Procedia Comput Sci. 2020;175:419-426. doi: 10.1016/j.procs.2020.07.059. Epub 2020 Aug 6.
Our work has been carried out with the aim of providing a solution to decision-making problems encountered in information systems for supply chains in crisis situation. The supply chain represents a competitive advantage that companies seek to perpetuate. It aims to optimize the exchanges, or flows, that the company maintains with its suppliers and its customers. These flows can be of various natures. It can be information flows relating to supplies or product design, financial flows linked to purchases, or even flows of goods. The crisis management logistics is getting more and more attention, especially in the current context of the COVID-19 pandemic. For these systems, where it is never very easy to anticipate the evolution of the environment, the forms of changes undergone are varied and rapid. We aim to provide an answer to these challenges, in an approach that links optimization methods to the paradigm of artificial intelligence.

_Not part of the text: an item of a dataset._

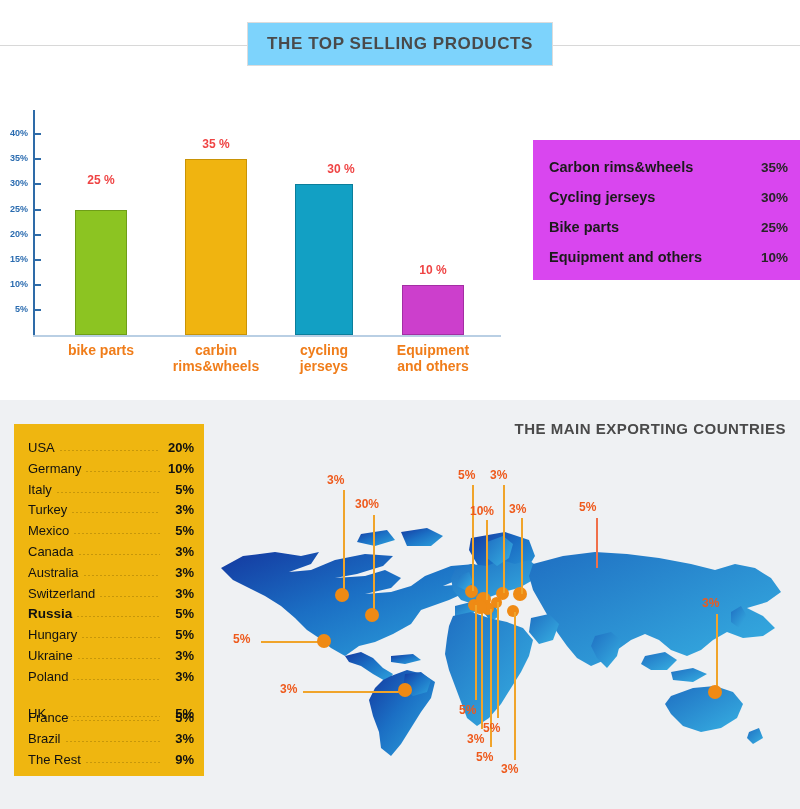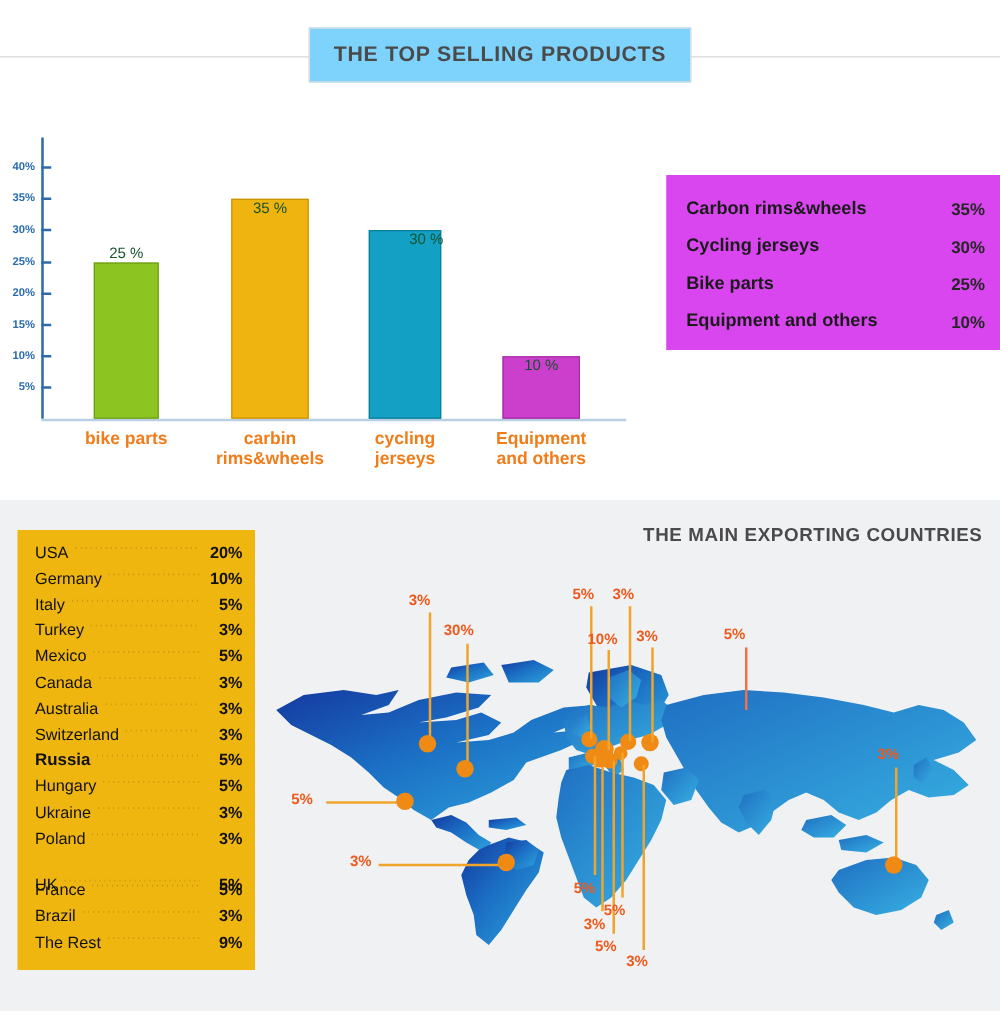"35 %" .bar-val { color: #14532d -> #ef4444; font-weight: normal -> bold; margin-top: 22px -> none }
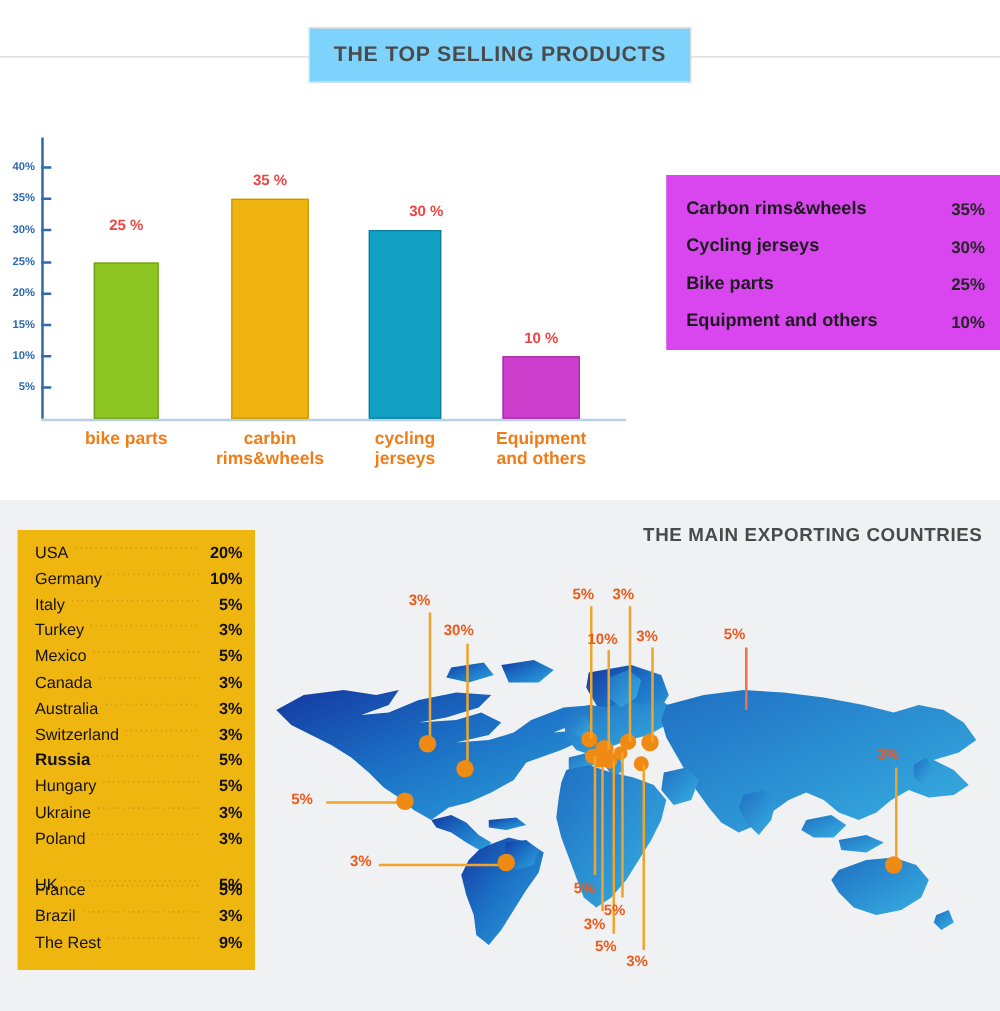"USA" .country-row { align-items: flex-start -> flex-end }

We therefore propose to find mathematical models, and inter-agent cooperation protocols, to minimize the risk of stock shortage in any area of the supply chain.
我们开展这项工作的目的是为危机情况下供应链信息系统中遇到的决策问题提供解决方案。供应链是公司力求保持的竞争优势。它旨在优化公司与其供应商和客户之间的交换或流动。这些流动可以具有各种性质。它可以是与供应或产品设计相关的信息流、与采购相关的资金流,甚至是货物流。危机管理物流越来越受到关注,尤其是在当前新冠疫情的背景下。对于这些系统,由于很难预测环境的演变,所经历的变化形式多样且迅速。我们旨在通过将优化方法与人工智能范式相结合的方法来应对这些挑战。因此,我们建议找到数学模型和智能体间合作协议,以最大限度地降低供应链任何领域出现库存短缺的风险。